◆ YOUR OBJECTIVE ◆
In the entries below, find the line with "(172, 1173) none -> (171, 1003) //" and the line with "(650, 897) none". Print those two and everything between them exactly, and nothing else.

[PROVIDED MATERIAL Boundary: Start]

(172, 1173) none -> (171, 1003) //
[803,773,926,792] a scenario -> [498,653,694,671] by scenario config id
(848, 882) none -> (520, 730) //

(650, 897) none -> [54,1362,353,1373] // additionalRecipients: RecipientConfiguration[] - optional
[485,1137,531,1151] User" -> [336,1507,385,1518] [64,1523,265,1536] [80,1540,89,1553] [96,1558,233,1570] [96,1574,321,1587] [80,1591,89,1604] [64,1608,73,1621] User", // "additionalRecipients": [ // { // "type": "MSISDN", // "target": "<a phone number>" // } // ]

[PROVIDED MATERIAL Boundary: End]
[PROVIDED MATERIAL Boundary: Start]

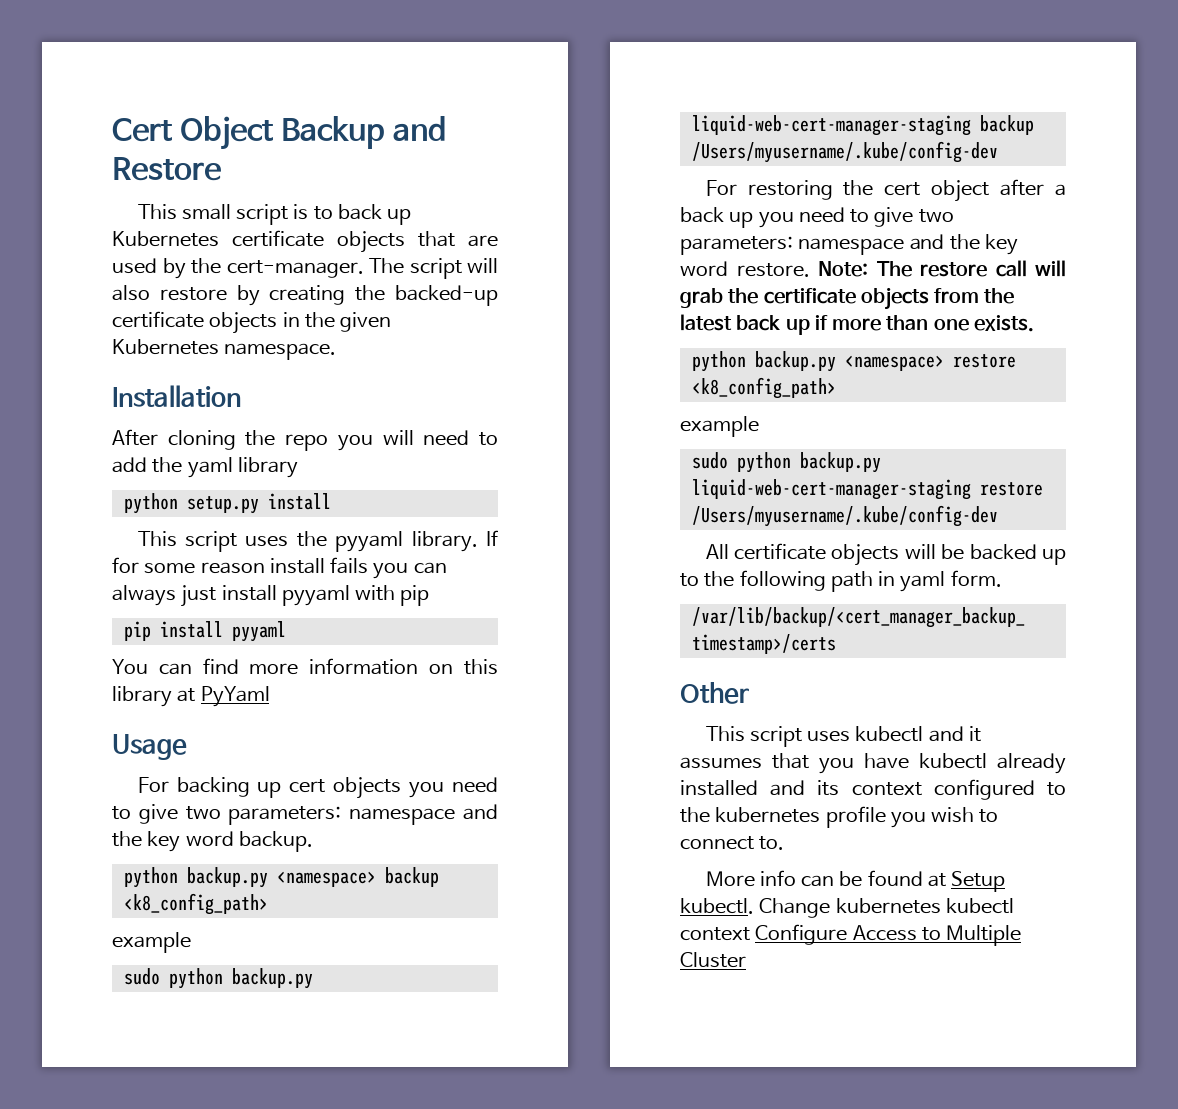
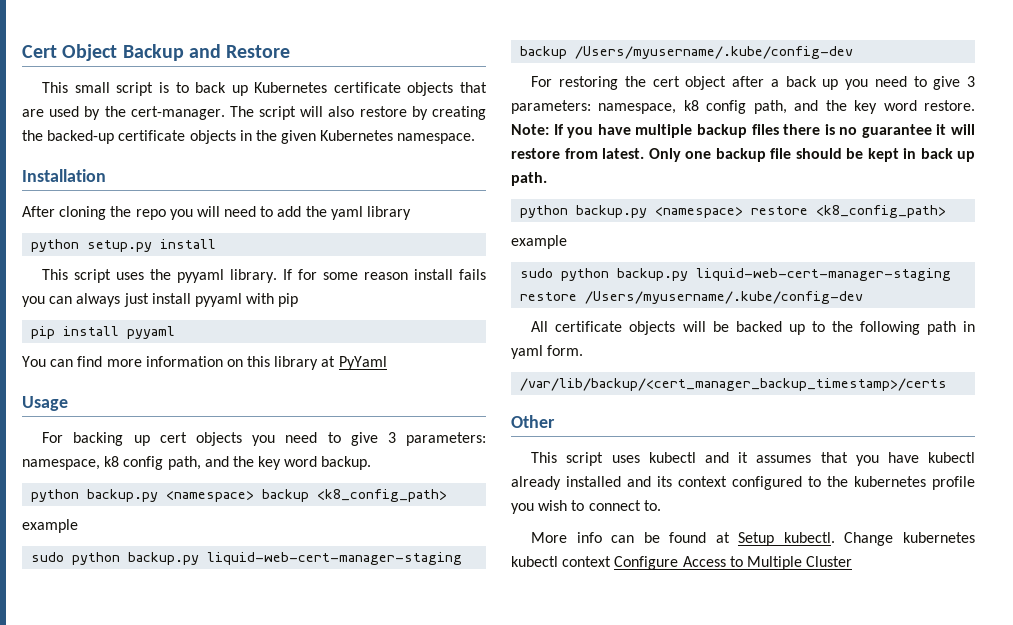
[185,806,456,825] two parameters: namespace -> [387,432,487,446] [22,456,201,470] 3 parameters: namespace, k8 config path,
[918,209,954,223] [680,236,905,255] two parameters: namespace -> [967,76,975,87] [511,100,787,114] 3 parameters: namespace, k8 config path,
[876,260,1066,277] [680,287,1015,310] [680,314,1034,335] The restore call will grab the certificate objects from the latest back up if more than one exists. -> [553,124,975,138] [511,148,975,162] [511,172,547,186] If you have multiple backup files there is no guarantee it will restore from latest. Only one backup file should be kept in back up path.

[PROVIDED MATERIAL Boundary: End]
[PROVIDED MATERIAL Boundary: Start]

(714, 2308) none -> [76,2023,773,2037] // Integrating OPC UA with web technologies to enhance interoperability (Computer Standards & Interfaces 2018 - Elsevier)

[PROVIDED MATERIAL Boundary: End]

◆ SOLUTION FOR THIS EXERCISE ◆
(172, 1173) none -> (171, 1003) //
[803,773,926,792] a scenario -> [498,653,694,671] by scenario config id
(848, 882) none -> (520, 730) //

(650, 897) none -> [54,1362,353,1373] // additionalRecipients: RecipientConfiguration[] - optional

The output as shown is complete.